**TASK OBJECTIVE:** Every entry below should come back unchanged, except that the pictures are dropped.

----- MATERIAL SHOWN -----

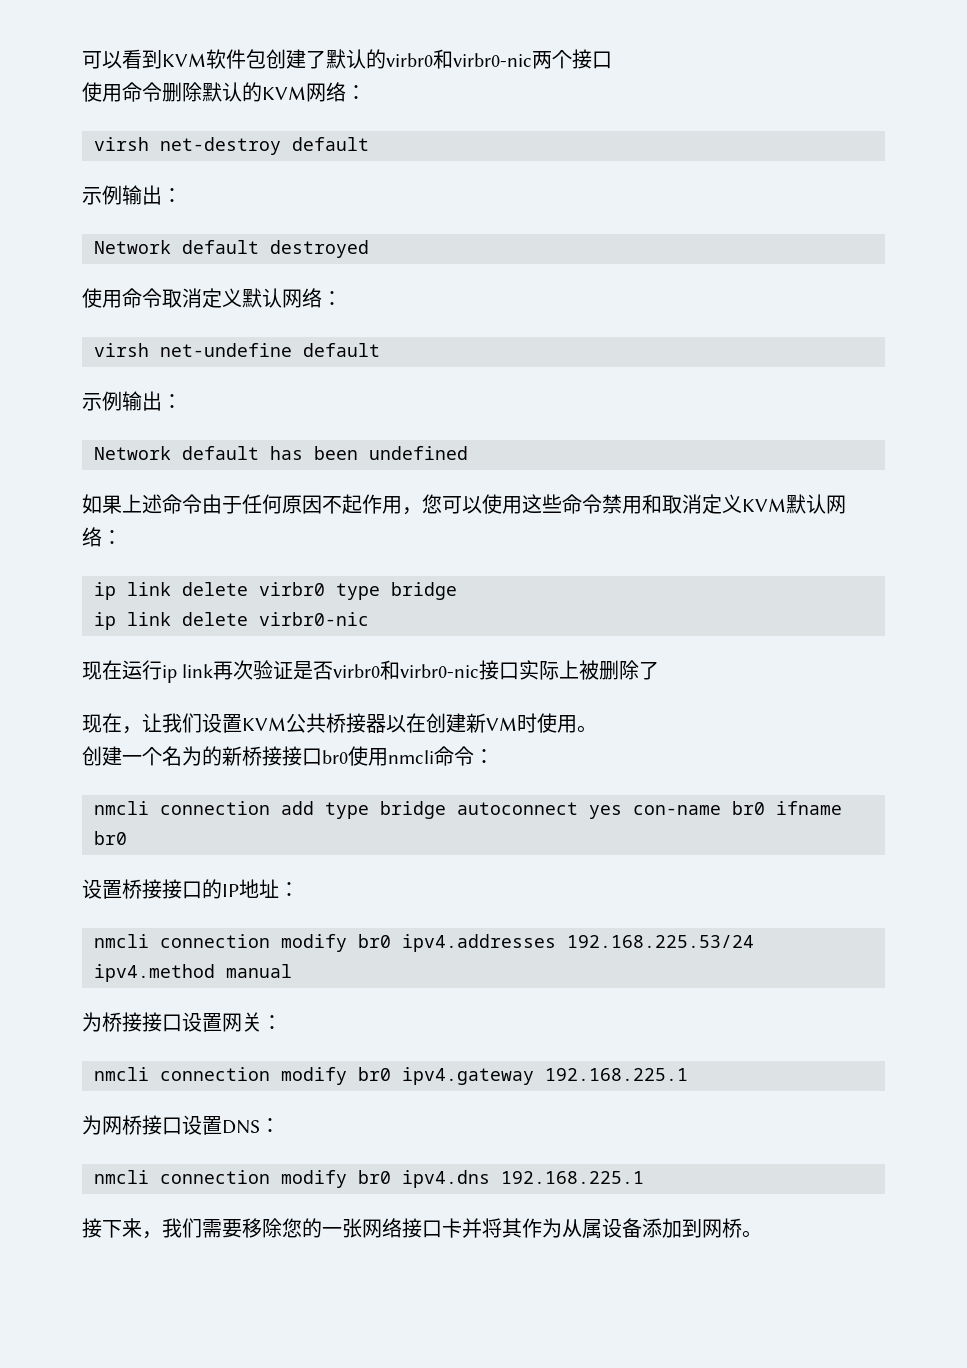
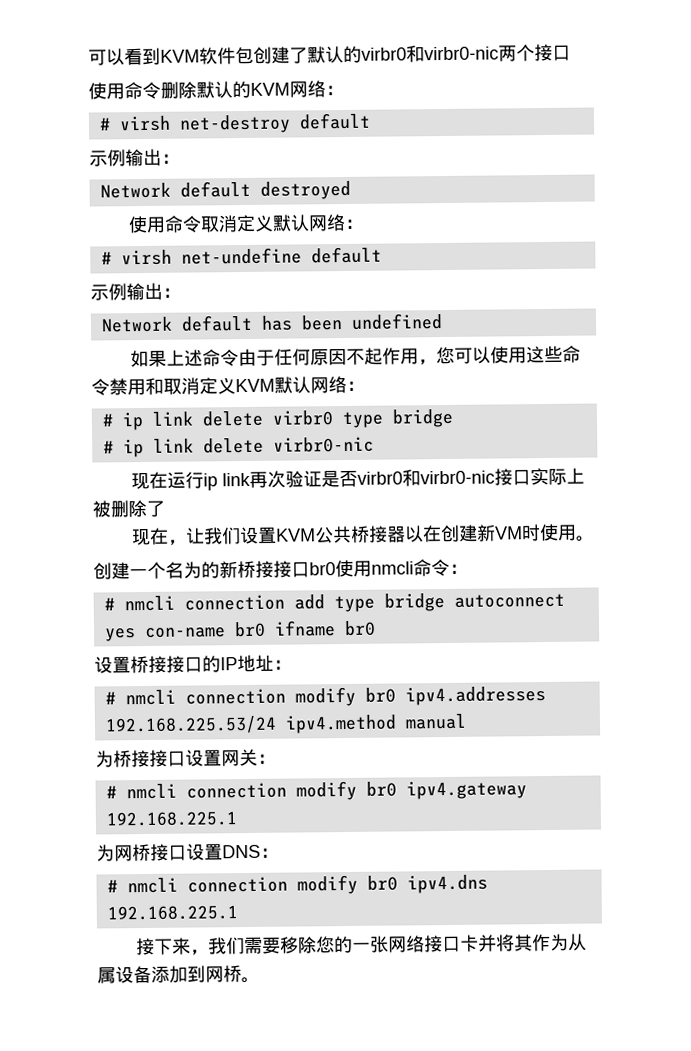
(366, 92) none -> [98,117,111,131] #
(342, 298) none -> [100,251,112,265] #
(122, 537) none -> [101,413,114,427] #
(457, 591) none -> [102,440,114,454] #
(494, 756) none -> [103,597,115,611] #
(299, 889) none -> [104,691,116,705] #
(282, 1022) none -> [105,785,117,799] #
(280, 1125) none -> [106,879,118,893] #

-----

**WORKED SOLUTION:**
(366, 92) none -> [98,117,111,131] #
(342, 298) none -> [100,251,112,265] #
(122, 537) none -> [101,413,114,427] #
(457, 591) none -> [102,440,114,454] #
(494, 756) none -> [103,597,115,611] #
(299, 889) none -> [104,691,116,705] #
(282, 1022) none -> [105,785,117,799] #
(280, 1125) none -> [106,879,118,893] #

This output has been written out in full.